Hal böyleyken de olsa, yoğun çalışma temposunun vücudu zinde tuttuğuna olan değişmeyen inancım, Pembe Pusulamızın yeni bir sayısı için daha kolları sıvamış görünmekte. Şehrin gündeminin hayli kalabalık ve yoğun olduğu günlerde seyrederken, bir yanda şehrin dedikodusu ve söylemleri bol kısmına geçiyoruz ki, hiç bitmiyor harala gürele. Biz ne kadar çabalarsak çabalayalım, yerinde sayan kadın sorunları, kimilerinin ağzında sakız olmaktan öteye gidiyor mu, gitmiyor.. Ülke bu konuda konuya duyarlı ve taraflı olanlarla, tamamen umursamayanlar arasında ikiye bölünmüş durumda. Öyle ki, Amerikalı bir kadının öldürülmesi konusu sosyal medyada öyle paylaşımlara konu oluyor ki, kadının öldürülmesini, bir kadın olarak öldürülmesini neredeyse iyi iş yapmış denmesini bekleyenler var. Bu da ülkemde kırk fırın ekmek yesek te değişmeyen bir kadın zihniyetini gösteriyor ki, pek çok kadının bile bu zihniyette olması konuyu daha iyi aydınlatacaktır sizin nezdinizde. Zira 2012 nin ikinci yarısında aman daha iyi şeyler oluyor, ŞÖNİM ler açılıyor, bakanlık teyakkuz da falan derken, rakamlara bir baktık ki, el oğlunu hiçbirini dinlemediği gibi ilgilenmiyor da. . Peşpeşe cinayetler devam ederken, bir de tahliye olan kocalar daha ilk günden öldürmeye başlamaz mı karısını. Vur beline baltayı… Gönlüm elvermiyor konuyu geçmeye ama bir yanda gerçekten de canla başla çalışanlar olduğu kadar, bu kadar sonuç alınamayan, hatta suçu, sorunu üstüne bile almayanların toplumu olmamızdan dolayı sizi bilmem ama ben fena halde muzdaribim
Gerek medya, gerek vatandaş, bulduğu her safsatayı altın misali işleyip, taşı bile elmas algılarken, gerçek elmaslara da çul çaput muamelesi yapmıyor mu, ifrit oluyorum.

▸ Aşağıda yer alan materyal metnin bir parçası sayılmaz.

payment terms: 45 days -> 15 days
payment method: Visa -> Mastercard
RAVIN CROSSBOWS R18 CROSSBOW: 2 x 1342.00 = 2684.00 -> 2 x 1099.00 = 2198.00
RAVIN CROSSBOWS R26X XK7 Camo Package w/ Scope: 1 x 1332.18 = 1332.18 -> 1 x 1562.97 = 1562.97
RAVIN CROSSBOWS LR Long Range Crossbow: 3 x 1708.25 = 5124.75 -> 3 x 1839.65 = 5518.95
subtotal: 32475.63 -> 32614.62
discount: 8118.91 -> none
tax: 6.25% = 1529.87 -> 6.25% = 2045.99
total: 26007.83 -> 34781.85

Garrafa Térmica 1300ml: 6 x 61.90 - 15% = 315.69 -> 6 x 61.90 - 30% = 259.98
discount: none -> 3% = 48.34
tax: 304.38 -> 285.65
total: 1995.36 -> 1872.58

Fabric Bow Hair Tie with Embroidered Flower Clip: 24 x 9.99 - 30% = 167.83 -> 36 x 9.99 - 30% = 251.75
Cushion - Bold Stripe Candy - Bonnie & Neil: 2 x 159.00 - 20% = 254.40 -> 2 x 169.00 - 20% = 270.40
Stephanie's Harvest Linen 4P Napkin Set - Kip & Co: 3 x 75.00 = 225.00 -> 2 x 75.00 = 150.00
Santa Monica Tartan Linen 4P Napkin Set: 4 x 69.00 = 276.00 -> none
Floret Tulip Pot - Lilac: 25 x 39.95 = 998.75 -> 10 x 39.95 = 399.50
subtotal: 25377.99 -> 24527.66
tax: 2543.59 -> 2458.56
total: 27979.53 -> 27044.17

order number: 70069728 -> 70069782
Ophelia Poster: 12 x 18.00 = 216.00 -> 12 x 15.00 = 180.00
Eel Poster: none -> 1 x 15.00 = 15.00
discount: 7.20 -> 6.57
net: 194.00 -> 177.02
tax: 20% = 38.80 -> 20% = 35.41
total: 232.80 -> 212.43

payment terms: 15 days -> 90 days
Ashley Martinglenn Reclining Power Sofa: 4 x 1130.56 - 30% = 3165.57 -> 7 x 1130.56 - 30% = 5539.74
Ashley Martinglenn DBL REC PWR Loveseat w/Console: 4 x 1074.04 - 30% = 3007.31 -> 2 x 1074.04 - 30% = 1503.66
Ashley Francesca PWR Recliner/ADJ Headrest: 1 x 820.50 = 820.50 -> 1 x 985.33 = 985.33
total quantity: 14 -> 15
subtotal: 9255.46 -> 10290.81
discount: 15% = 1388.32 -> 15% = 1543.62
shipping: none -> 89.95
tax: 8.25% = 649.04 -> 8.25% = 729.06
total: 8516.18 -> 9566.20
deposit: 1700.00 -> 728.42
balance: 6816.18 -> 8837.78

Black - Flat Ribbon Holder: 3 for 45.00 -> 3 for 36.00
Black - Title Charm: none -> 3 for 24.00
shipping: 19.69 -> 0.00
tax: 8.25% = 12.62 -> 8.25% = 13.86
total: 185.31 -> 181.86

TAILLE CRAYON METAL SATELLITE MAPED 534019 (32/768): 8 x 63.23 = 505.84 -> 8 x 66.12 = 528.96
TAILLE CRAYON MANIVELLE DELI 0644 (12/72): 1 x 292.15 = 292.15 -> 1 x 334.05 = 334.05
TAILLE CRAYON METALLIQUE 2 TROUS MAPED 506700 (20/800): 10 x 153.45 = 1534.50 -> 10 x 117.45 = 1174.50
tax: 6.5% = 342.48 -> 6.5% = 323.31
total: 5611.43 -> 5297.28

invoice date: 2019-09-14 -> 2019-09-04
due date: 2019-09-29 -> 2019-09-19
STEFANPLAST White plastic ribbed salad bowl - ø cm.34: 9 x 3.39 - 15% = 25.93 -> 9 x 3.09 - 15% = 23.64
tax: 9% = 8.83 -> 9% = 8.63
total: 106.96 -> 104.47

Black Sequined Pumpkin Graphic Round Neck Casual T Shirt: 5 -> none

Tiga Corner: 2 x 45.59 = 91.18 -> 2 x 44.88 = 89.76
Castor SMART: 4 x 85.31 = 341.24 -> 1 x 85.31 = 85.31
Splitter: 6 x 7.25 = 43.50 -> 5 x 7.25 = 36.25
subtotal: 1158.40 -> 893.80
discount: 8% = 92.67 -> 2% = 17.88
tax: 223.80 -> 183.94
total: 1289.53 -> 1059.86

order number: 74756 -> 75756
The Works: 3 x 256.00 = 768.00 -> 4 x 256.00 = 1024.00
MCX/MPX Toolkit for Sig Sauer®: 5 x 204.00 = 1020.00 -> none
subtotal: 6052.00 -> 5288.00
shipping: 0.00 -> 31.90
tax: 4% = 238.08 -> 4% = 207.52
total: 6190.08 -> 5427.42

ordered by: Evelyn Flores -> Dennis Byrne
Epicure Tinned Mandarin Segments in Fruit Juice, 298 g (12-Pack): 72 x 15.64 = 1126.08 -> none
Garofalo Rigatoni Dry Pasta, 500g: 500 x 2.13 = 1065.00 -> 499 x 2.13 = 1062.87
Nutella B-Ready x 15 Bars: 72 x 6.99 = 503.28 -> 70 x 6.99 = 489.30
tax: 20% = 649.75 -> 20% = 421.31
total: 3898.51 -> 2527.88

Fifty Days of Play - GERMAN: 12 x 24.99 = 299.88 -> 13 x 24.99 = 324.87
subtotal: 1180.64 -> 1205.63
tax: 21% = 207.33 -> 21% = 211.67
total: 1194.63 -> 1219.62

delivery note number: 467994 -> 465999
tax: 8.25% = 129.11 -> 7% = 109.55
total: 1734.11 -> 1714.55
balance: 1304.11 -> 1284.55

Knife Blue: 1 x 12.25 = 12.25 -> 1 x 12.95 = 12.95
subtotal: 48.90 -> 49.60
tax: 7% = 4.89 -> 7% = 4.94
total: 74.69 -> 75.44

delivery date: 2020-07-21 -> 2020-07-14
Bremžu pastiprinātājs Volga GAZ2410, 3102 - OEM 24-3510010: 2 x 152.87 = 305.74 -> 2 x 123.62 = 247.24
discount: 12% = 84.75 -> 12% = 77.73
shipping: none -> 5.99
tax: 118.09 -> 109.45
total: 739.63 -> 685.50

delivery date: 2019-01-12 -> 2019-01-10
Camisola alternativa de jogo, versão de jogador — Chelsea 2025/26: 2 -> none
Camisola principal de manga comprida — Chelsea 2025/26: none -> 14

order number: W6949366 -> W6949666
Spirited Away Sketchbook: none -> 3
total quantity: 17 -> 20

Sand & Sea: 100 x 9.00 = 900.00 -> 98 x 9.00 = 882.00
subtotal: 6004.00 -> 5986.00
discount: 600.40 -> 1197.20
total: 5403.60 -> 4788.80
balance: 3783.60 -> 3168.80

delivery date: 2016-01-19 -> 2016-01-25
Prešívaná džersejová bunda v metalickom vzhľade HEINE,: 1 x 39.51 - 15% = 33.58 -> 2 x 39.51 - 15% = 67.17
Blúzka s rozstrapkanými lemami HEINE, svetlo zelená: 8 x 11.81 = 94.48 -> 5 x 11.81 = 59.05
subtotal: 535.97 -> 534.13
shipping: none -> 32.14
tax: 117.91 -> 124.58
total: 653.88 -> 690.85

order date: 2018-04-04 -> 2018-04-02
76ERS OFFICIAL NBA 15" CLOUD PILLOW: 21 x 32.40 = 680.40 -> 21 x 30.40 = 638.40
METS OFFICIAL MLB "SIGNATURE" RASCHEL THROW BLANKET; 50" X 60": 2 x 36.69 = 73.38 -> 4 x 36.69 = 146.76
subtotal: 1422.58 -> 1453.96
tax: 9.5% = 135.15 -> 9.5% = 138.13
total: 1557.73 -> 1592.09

Sadece kadın mı, ne kadar çok kişi, konu, hatta meslek grubu dejenerasyonda bile tavan yapmadı mı ki bu ülkede de kadın konusu sağlam ve ayakta kalsın.
Hoş verdiğimiz savaş, yürüttüğümüz mücadele bir 10 yıl sonra tamam artık bu iş, buraya kadarmış denmeyecek kadar derin, mevzu öyle büyük ki, sen onu bıraksan o seni bırakmıyor ayrı ama bizdeki zihniyet, bizden beter ülkelere de fena örnek oluyor.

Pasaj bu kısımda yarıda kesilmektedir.